Beefy Boxes and Bandwidth Generously Provided by pair Networks
"be consistent"
 
PerlMonks  

DBI vs MLDBM/GDBM_File, etc.

by ZZamboni (Curate)
on Jul 03, 2000 at 23:18 UTC ( [id://20918]=perlquestion: print w/replies, xml ) Need Help??

ZZamboni has asked for the wisdom of the Perl Monks concerning the following question:

Hi,

Although I have been programming in Perl for a number of years now, I have never used any database modules. Yes, don't laugh.

Now I have this program in which I have been working, and so far I had been using flat files to store the data. It works ok, but as the amount of data grows, access becomes slower and slower. So I started looking into more sophisticated database solutions.

I have looked at several of the traditional DB modules, such as GDBM_File, DB_File, and MLDBM (which layers on top of any of the other two). Using MLDBM would make it much easier to port my existing program, because I already store things in a hash in my existing program. I'm just looking for a way to improve my program's performance in reading and writing its database.

Of course, I also looked at DBI. I even bought the book. However, it seems that most of the well-developed DBI drivers are for full-blown database servers, such as Oracle or MySQL. I need something standalone. But there don't seem to be DBD's for GDBM and friends, are they?
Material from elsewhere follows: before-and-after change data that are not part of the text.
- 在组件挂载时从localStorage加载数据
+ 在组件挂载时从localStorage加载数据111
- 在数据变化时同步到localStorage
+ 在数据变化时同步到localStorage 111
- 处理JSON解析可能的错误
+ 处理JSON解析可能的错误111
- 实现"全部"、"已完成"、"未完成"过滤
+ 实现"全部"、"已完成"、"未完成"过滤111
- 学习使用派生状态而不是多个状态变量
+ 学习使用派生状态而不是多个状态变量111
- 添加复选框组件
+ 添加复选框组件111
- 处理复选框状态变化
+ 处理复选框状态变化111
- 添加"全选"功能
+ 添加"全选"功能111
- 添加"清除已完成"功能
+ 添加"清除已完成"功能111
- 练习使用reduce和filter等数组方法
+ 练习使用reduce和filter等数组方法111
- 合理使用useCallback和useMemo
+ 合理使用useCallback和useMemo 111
Furthermore, I have the feeling that using DBI would involve massive rewriting, planning of the tables, and the learning curve of SQL. Maybe I'm just afraid because it's new territory for me.
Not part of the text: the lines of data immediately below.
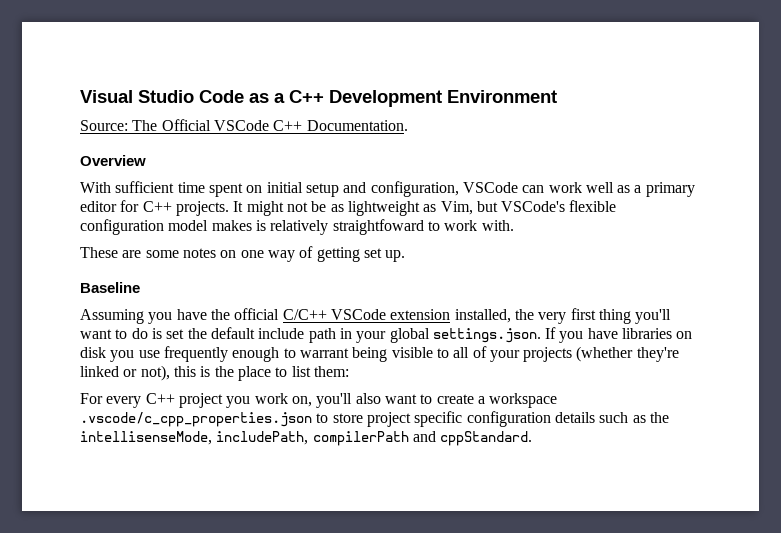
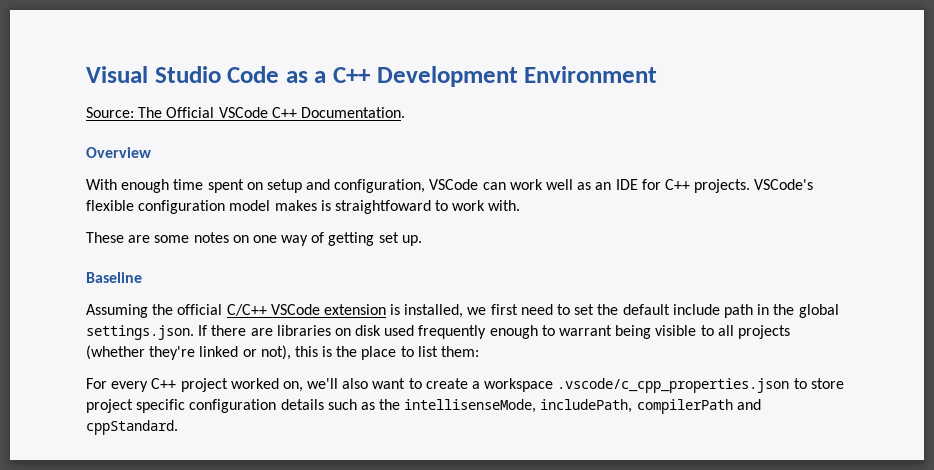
- With sufficient time spent on initial setup and configuration, VSCode can work well as a primary editor for C++ projects. It might not be as lightweight as Vim, but VSCode's flexible configuration model makes is relatively straightfoward to work with.
+ With enough time spent on setup and configuration, VSCode can work well as an IDE for C++ projects. VSCode's flexible configuration model makes is straightfoward to work with.
- Assuming you have the official C/C++ VSCode extension installed, the very first thing you'll want to do is set the default include path in your global settings.json. If you have libraries on disk you use frequently enough to warrant being visible to all of your projects (whether they're linked or not), this is the place to list them:
+ Assuming the official C/C++ VSCode extension is installed, we first need to set the default include path in the global settings.json. If there are libraries on disk used frequently enough to warrant being visible to all projects (whether they're linked or not), this is the place to list them:
- For every C++ project you work on, you'll also want to create a workspace .vscode/c_cpp_properties.json to store project specific configuration details such as the intellisenseMode, includePath, compilerPath and cppStandard.
+ For every C++ project worked on, we'll also want to create a workspace .vscode/c_cpp_properties.json to store project specific configuration details such as the intellisenseMode, includePath, compilerPath and cppStandard.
So I guess I'm just looking for some advice here from the more experienced monks. Is using an "old" DB module such as MLDBM with GDBM_File considered harmful? Should I use DBI at any cost? I have very little formal database programming background, so maybe I'm just not making sense here.

Any wisdom will be very appreciated.

Thanks,

--ZZamboni

Replies are listed 'Best First'.
Re: DBI vs MLDBM/GDBM_File
by eduardo (Curate) on Jul 04, 2000 at 01:14 UTC
    I'll give you the same advice I give everyone in a situation similar to yours... make the program fit the data, not the other way around. Things like MLDBM are extensions of a system that was not designed to handle data that was more complex than a simple key => value pair. RDMBS's were designed to handle, you guessed it, relational data!

    The power in a RDBMS comes from the ability to normalize your data into units that make it easy to manage, and easy to query and join into ways that may have been computationally expensive or sometimes even untractable in a traditional storage solution. The power of an RDBMS is that the structure of your data is transparent to you, it is it's context and purpose that matters to you. Order doesn't really exist in an RDBMS outside of the order in which you wish to have the data described to you when you extract it. The power of an RDBMD becomes obvious in situations such as this:

    supplier_table
    id supplier
    1 foo
    2 bar
    3 baz

    item_table
    id item
    1 screw
    2 bolt
    3 stereo

    supplier_item_xref
    supplier_id item_id
    1 1
    1 3
    2 2
    3 1
    3 2
    3 3

    and let's say you want to see all of the suppliers that happen to supply items screw AND stereo. it would be as saying:

    select supplier_table.supplier from supplier_table, item_table, supplier_item_xref where supplier_table.id = supplier_item_xref.supplier_id and supplier_item_xref.item_id = item_table.id and (item_table.item = 'screw' OR item_table.item= 'stereo');
    this would return to you foo and baz... and all of the processing, the joining, the finding of items, the finding of correlations would be handled by the database engine, instead of having to do it by hand. Usually a database engine will have been optimized MUCH more than you or I could do for general purposes, so it will be able to do this EXTREMELY effectively if you code your queries halfway intelligently.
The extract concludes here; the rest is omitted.